Less than an hour later, she was sealed into a gravity suit. Once her helmet was in place, the suit was filled with perfluorohexane. It was a strange sensation, breathing liquid. At first she was afraid she’d drown, and held her breath. Sealed into her suits, she and the other colonists piled into a transfer vehicle, and enjoyed their last moments of weightlessness. The craft ferried them to one of several orbital service vehicles: drab, ugly spacecraft, sharply pointed like the tips of pencils, their ends scarred by repeated liftoffs and re-entries. Each was over two hundred meters tall. Nothing smaller could touch down on the surface and return.
As the craft entered the atmosphere, it shook violently. Bright flares of plasma shot up around the windows as the vehicle plummeted through the planet’s thick atmosphere.
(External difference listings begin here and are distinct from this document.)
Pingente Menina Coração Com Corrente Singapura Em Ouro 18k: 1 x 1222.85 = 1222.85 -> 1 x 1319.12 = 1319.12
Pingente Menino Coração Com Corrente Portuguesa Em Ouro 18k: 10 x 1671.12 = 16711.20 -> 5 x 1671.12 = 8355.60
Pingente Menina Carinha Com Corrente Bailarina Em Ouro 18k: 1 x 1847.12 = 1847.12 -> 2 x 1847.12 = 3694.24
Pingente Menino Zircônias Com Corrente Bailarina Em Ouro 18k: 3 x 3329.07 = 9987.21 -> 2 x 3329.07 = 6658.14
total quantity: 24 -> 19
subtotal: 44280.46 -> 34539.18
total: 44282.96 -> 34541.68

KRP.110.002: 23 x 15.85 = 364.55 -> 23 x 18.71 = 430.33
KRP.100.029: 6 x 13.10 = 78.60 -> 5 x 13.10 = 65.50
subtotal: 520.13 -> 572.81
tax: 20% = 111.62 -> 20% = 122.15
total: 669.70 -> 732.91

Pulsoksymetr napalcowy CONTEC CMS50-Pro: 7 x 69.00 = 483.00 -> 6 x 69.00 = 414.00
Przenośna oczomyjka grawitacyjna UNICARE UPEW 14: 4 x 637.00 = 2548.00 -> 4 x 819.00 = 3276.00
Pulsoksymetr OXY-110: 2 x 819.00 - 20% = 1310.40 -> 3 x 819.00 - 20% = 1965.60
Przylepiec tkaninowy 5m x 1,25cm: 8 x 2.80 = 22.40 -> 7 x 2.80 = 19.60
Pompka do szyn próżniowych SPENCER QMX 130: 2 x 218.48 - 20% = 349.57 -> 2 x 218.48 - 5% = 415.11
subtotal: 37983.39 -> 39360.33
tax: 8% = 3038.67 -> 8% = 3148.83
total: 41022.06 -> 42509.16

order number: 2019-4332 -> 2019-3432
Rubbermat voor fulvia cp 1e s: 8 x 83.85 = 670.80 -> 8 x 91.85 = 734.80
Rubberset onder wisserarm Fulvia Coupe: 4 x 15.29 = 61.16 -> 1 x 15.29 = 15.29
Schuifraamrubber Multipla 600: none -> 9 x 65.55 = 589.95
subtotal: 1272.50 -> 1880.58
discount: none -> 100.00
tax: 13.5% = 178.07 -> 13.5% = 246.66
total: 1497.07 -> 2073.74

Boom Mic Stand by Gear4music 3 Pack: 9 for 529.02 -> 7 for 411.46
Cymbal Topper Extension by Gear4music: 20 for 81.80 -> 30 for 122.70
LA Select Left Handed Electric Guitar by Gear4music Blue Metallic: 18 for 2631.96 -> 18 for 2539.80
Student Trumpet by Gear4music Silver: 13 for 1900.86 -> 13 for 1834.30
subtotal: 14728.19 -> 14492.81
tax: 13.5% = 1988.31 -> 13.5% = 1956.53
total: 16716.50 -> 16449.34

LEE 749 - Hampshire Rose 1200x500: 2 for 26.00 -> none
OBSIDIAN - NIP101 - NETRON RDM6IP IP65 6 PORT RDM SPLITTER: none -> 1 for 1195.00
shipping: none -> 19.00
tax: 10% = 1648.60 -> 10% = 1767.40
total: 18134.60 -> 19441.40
As they descended, Coraline found it harder to move. Her fingertips, wrapped around the edge of her armrest, felt like they were gripping the edge of a cliff. It was hard to move her arms. And even as the ship bucked, her legs remained firmly against her seat. It felt like she was made of concrete.
As they approached the surface, banks of thermal rockets fired beneath them, slowing their descent. Even with all that thrust, the landing was jarring. Safely on the surface, Coraline released her restraints, and tried to stand. It took effort; she gritted her teeth, pushing with her arms until she was standing. She hunched over in the planet’s oppressive gravity. Her companions seemed to fare no better, groaning and stumbling as they shuffled toward the egress ramp.
As she emerged, she looked up, her neck straining under the exertion. She craned her neck slowly, so as to avoid whiplash. Above, the sky was a murky gray. The clouds spun and roiled, coursing with lightning. High above, she could see brief flashes from the electrolasers that protected the planet, vaporizing meteoroids. As she gawked, a voice called out to her.
“Doctor Wu!” the man shouted, walking briskly toward her. Unlike her and her companions, he wasn’t wearing a gravity suit. That meant he’d been here for a while.
She nodded, very slowly. The fluid in her suit made speech difficult.
“I’m Chris. Chris Delgado,” he said, stopping in front of her. “Feeling the gravity?”
She nodded again, glumly.
“Welcome to Tau Ceti,” he said. “Specifically, welcome to Baldr.” He paused. “And welcome to hell.”